Thanks for the quick reply.
One of the lowerBounds is large but the table being joined with is ~500
rows. I also have my own operator that only outputs the first value.
public class OnlyFirstUser<T extends GeneratedMessageV3> extends
RichFlatMapFunction<T, T> {
private transient ValueState<Boolean> alreadyOutputted;
@Override
public void flatMap(T value, Collector<T> out) throws Exception {
if (!alreadyOutputted.value()) {
alreadyOutputted.update(true);
out.collect(value);
}
}
@Override
public void open(Configuration config) {
ValueStateDescriptor<Boolean> descriptor =
new ValueStateDescriptor<>(
"alreadyOutputted", // the state name
TypeInformation.of(new TypeHint<Boolean>() {}), //
type information
false); // default value of the state, if nothing
was set
alreadyOutputted = getRuntimeContext().getState(descriptor);
}
}
All of my inputs have this watermark strategy. In the Flink UI, early in
the job run, I see "Low Watermarks" on each node and they increase. After
some checkpoint failures, low watermarks stop appearing in the UI
<https://drive.google.com/file/d/1fLnT3068g3ddlMhfMH5j__kb-gMvmVXm/view?usp=sharing>
.
.assignTimestampsAndWatermarks(
WatermarkStrategy.<GeneratedMessageV3>forBoundedOutOfOrderness(Duration.ofSeconds(1)).withIdleness(Duration.ofMinutes(1)));
Thanks Yun!
On Mon, Mar 8, 2021 at 7:27 AM Yun Gao <[email protected]> wrote:
> Hi Dan,
>
> Have you use a too large upperBound or lowerBound?
>
> If not, could you also check the watermark strategy ?
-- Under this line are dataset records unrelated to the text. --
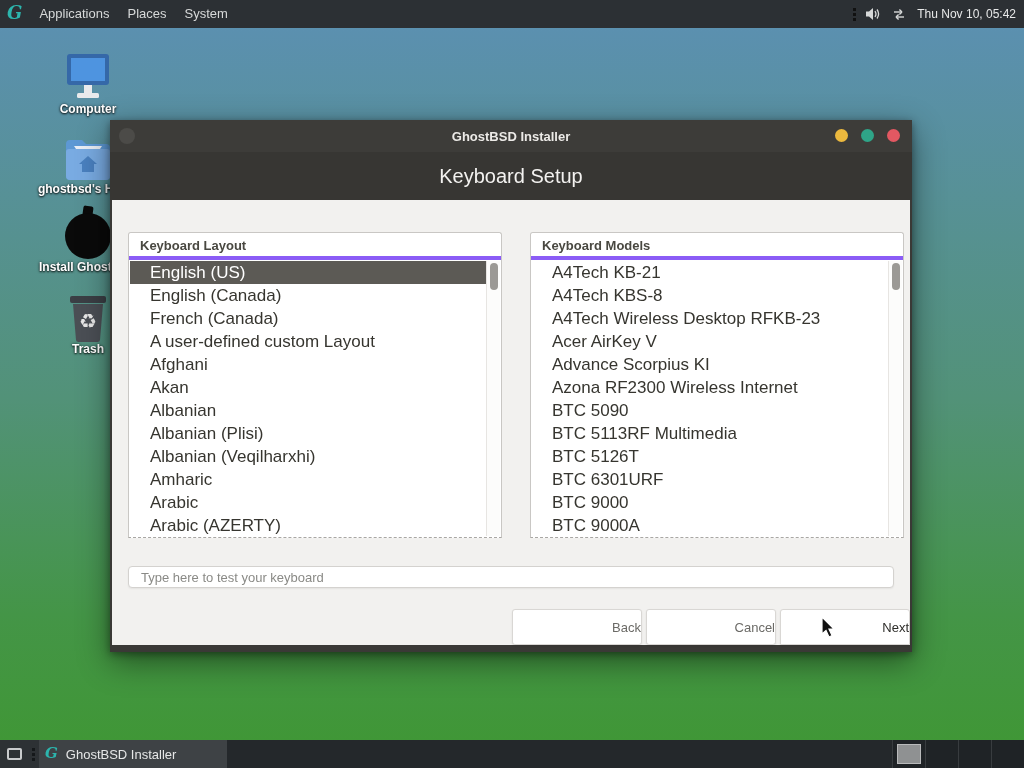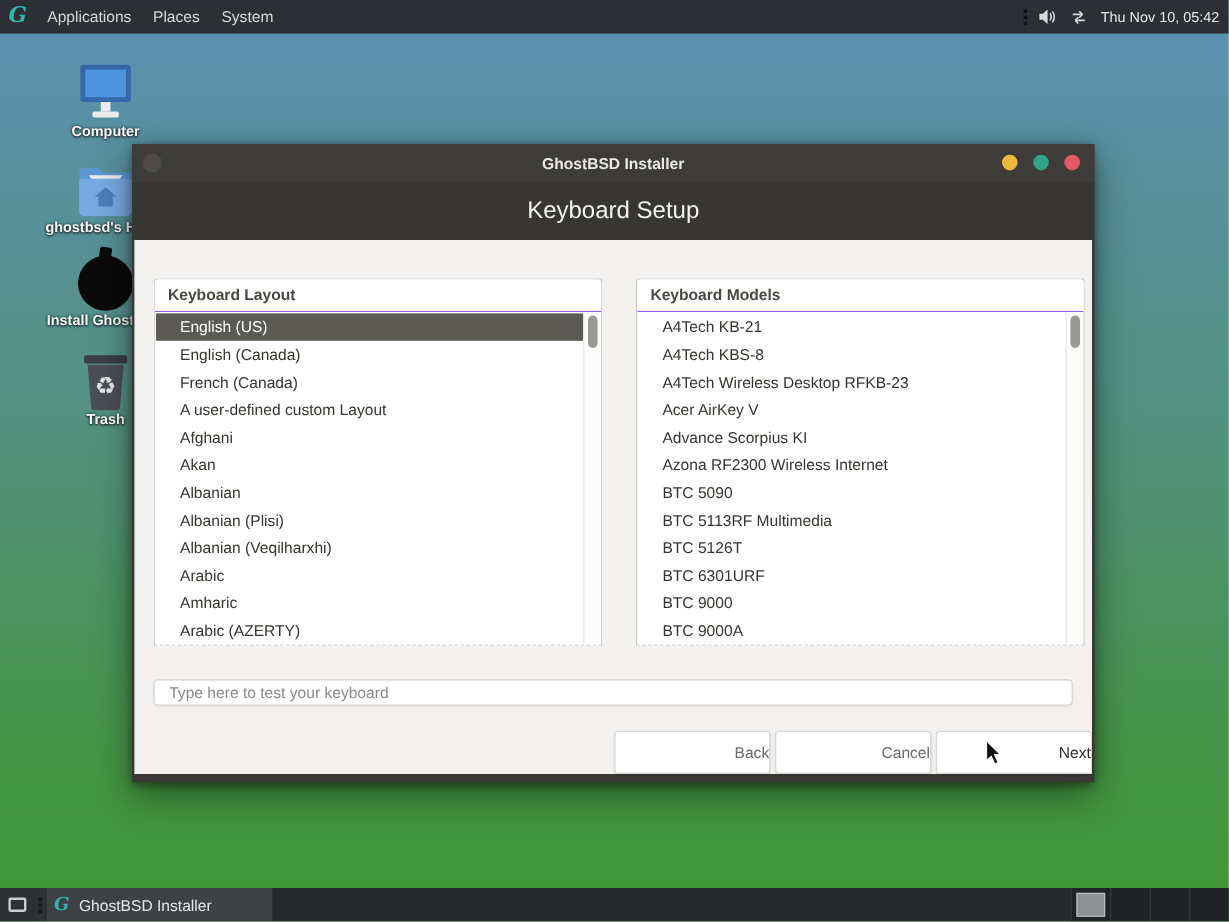"Keyboard Layout" .panel-title { border-bottom: 1px solid #8b5cf6 -> 4px solid #8b5cf6 }
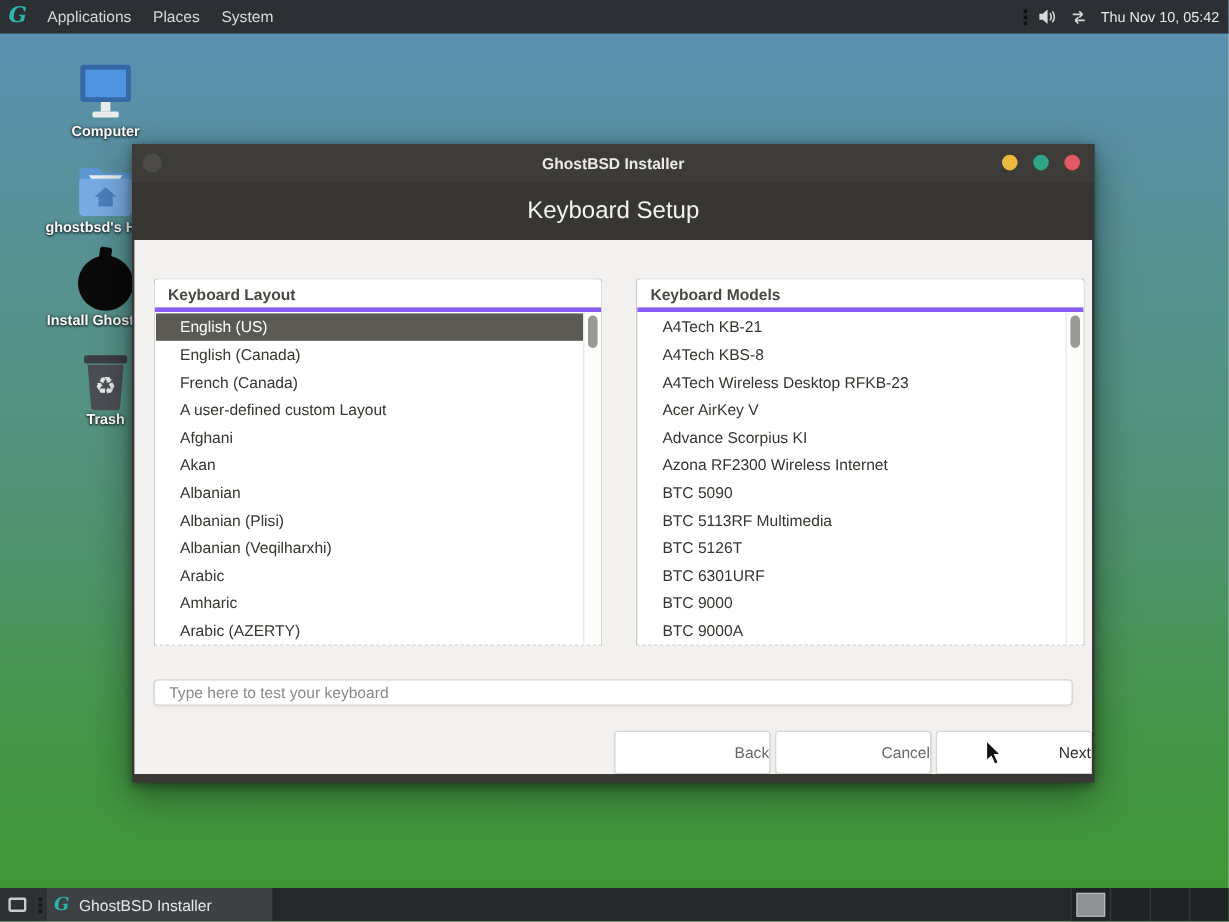"English (US)" .row { font-size: 13px -> 17px }
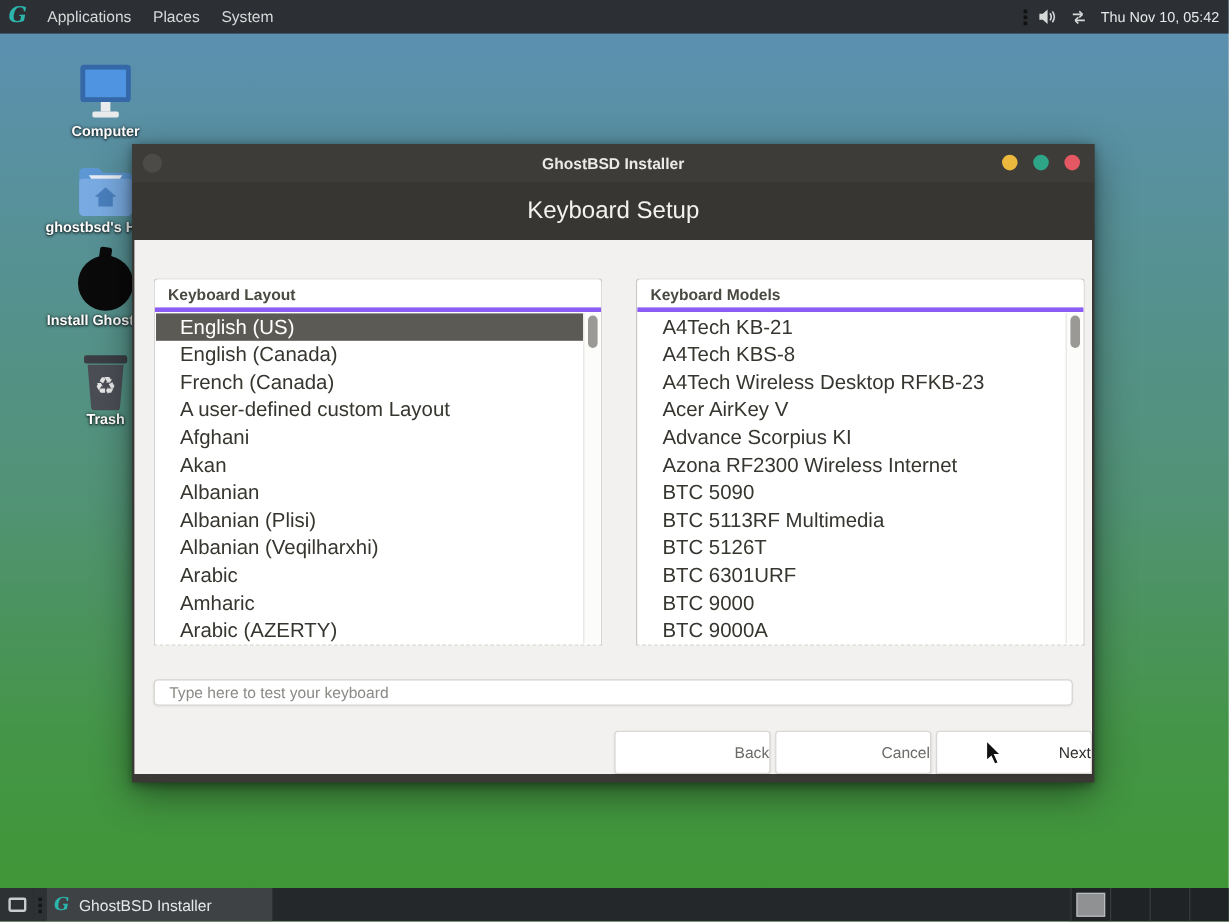"Arabic" div.row { order: before "Amharic" -> after "Amharic" }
> The interval join operator depends on the event-time
> timer for cleanup, and the event-time timer would be
> triggered via watermark.
>
> Best,
> Yun
>
>
> ------------------Original Mail ------------------
> *Sender:*Dan Hill <[email protected]>
> *Send Date:*Mon Mar 8 14:59:48 2021
> *Recipients:*user <[email protected]>
> *Subject:*Gradually increasing checkpoint size
>
>> Hi!
>>
>> I'm running a backfill Flink stream job over older data. It has multiple
>> interval joins. I noticed my checkpoint is regularly gaining in size. I'd
>> expect my checkpoints to stabilize and not grow.
>>
>> Is there a setting to prune useless data from the checkpoint? My top
>> guess is that my checkpoint has a bunch of useless state in it.
>>
>> - Dan
>>
>